**DATASET**
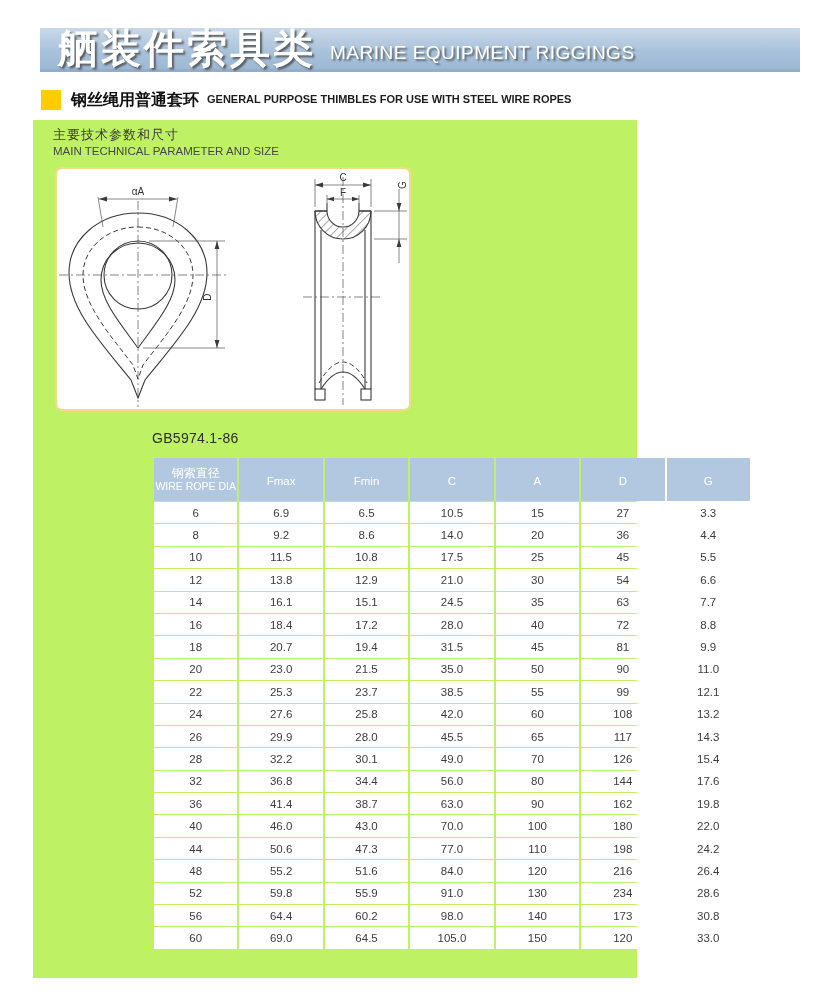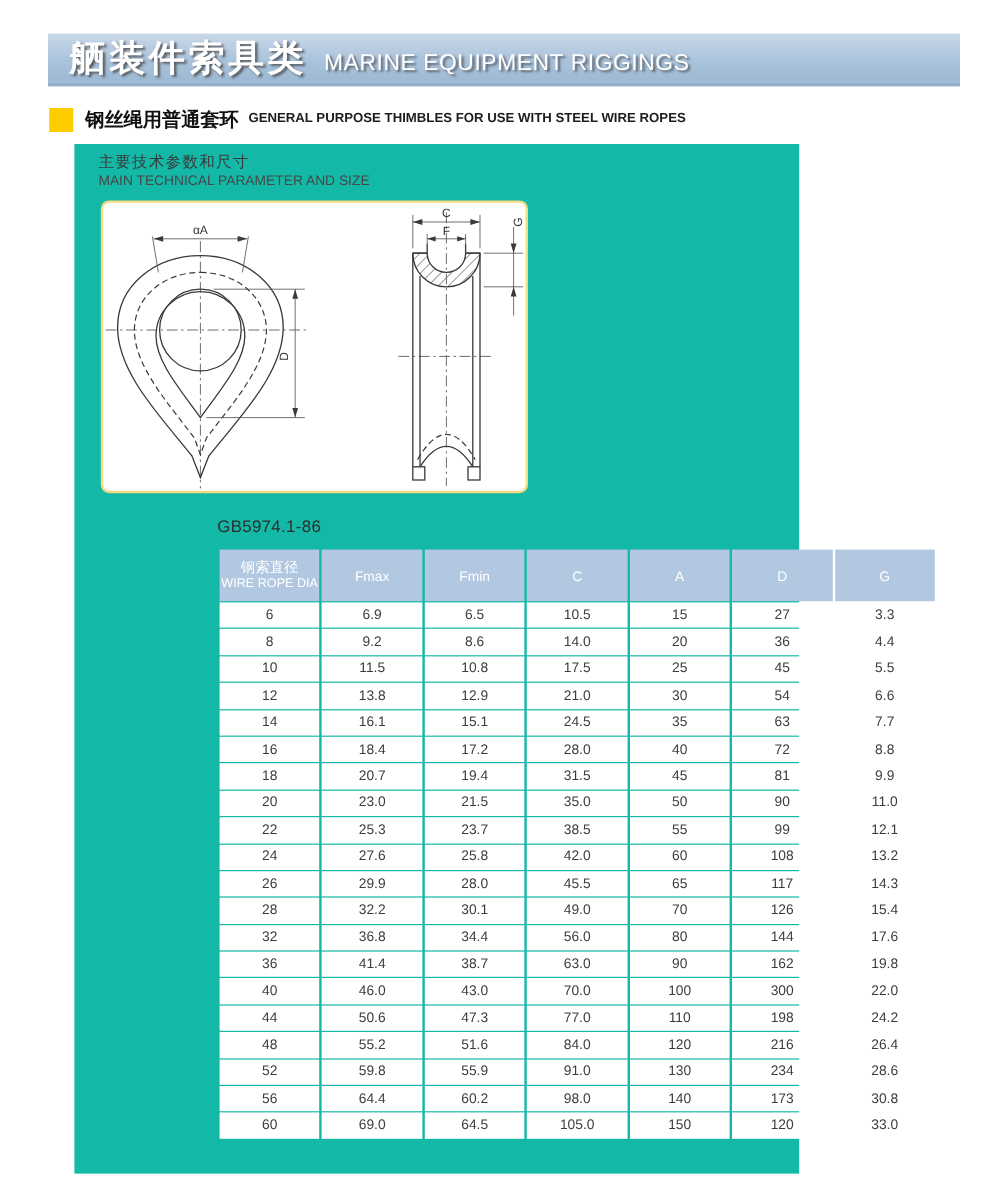--- a/index.html
+++ b/index.html
@@ -16,7 +16,7 @@
     display:flex;align-items:center;box-sizing:border-box;
   }
   .band-zh{
-    font-size:30px;font-weight:bold;color:#ffffff;margin-left:18px;
+    font-size:40px;font-weight:bold;color:#ffffff;margin-left:18px;
     letter-spacing:3px;text-shadow:2px 2px 2px rgba(70,70,70,.8);white-space:nowrap;
   }
   .band-en{

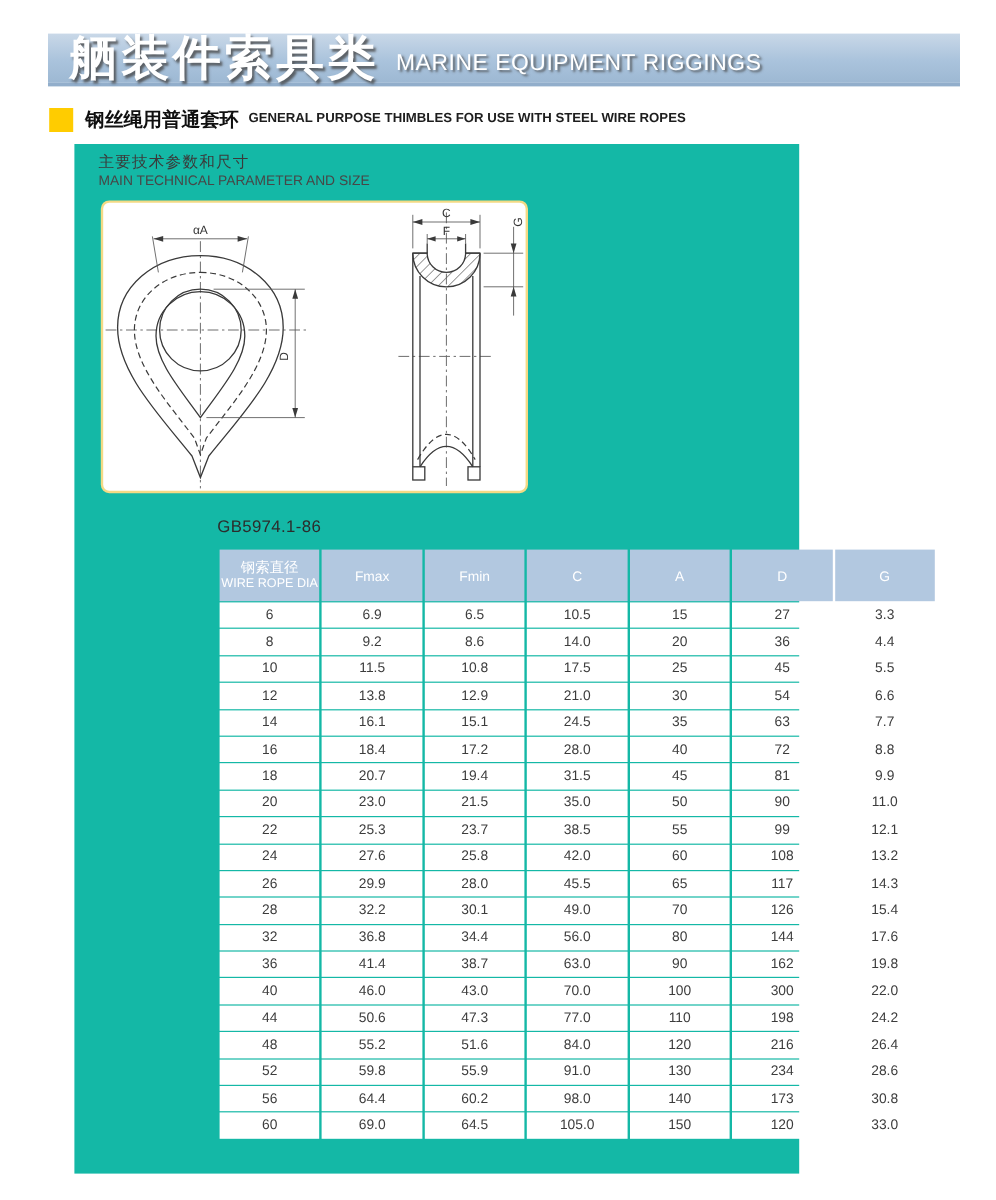--- a/index.html
+++ b/index.html
@@ -31,8 +31,8 @@
   .sub-en{font-size:11px;font-weight:bold;color:#1d1d1d;margin-left:8px;padding-top:3px;white-space:nowrap;}
   
   .sheet{
-    position:absolute;left:62px;top:120px;width:604px;height:858px;
-    background:#14b8a6;
+    position:absolute;left:33px;top:120px;width:604px;height:858px;
+    background:#bef264;
   }
   .params{position:absolute;left:20px;top:7px;line-height:1.25;}
   .params-zh{font-size:13px;color:#3a3a3a;letter-spacing:1px;}

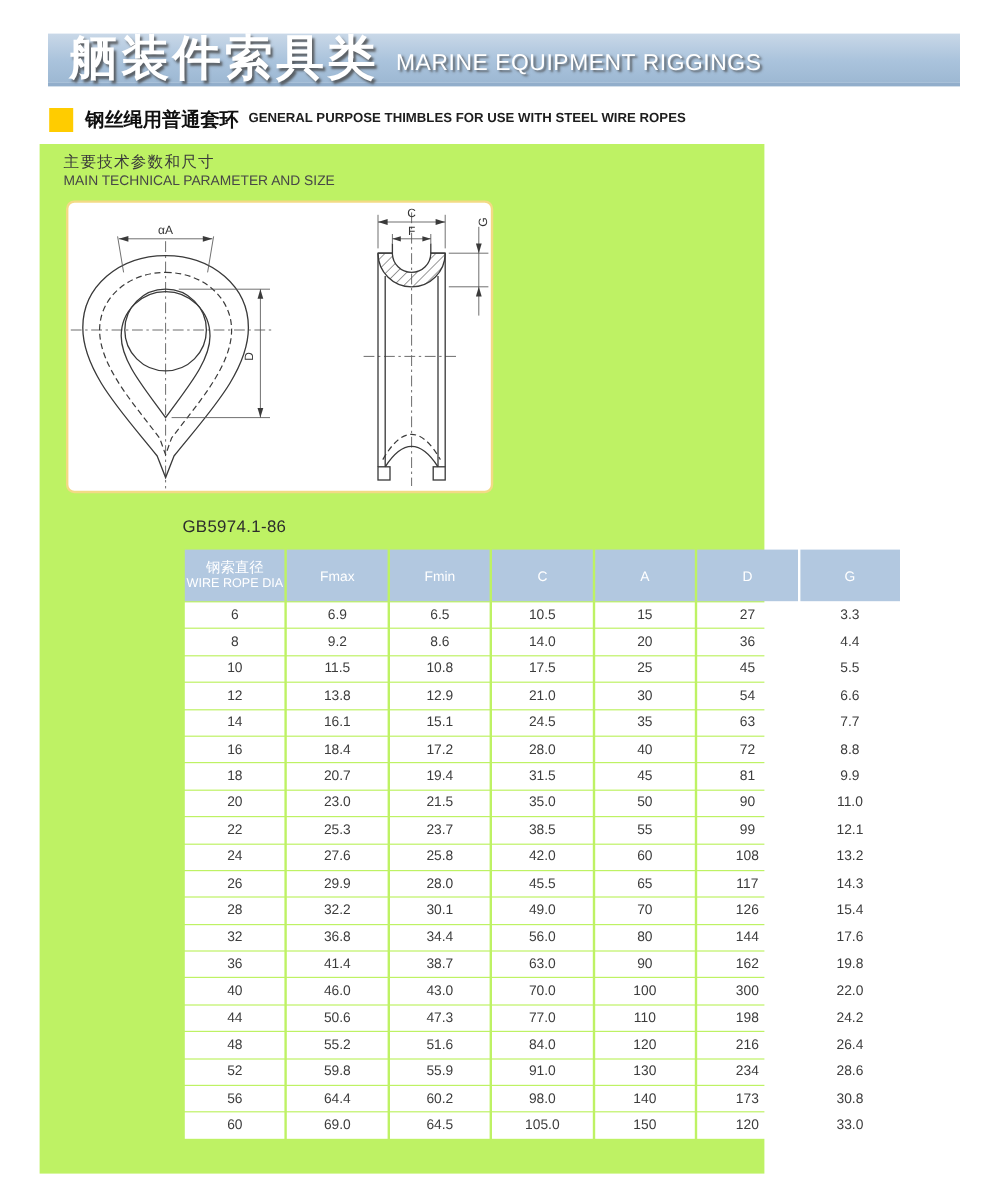--- a/index.html
+++ b/index.html
@@ -326,7 +326,7 @@
             <td>43.0</td>
             <td>70.0</td>
             <td>100</td>
-            <td>300</td>
+            <td>180</td>
             <td>22.0</td>
           </tr>
           <tr>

**ASSIGNED TASK**
Out of the preceding entries, pull each line that contains the word "ffffff".

**SOLUTION TO THE PROBLEM**
-    font-size:30px;font-weight:bold;color:#ffffff;margin-left:18px;
+    font-size:40px;font-weight:bold;color:#ffffff;margin-left:18px;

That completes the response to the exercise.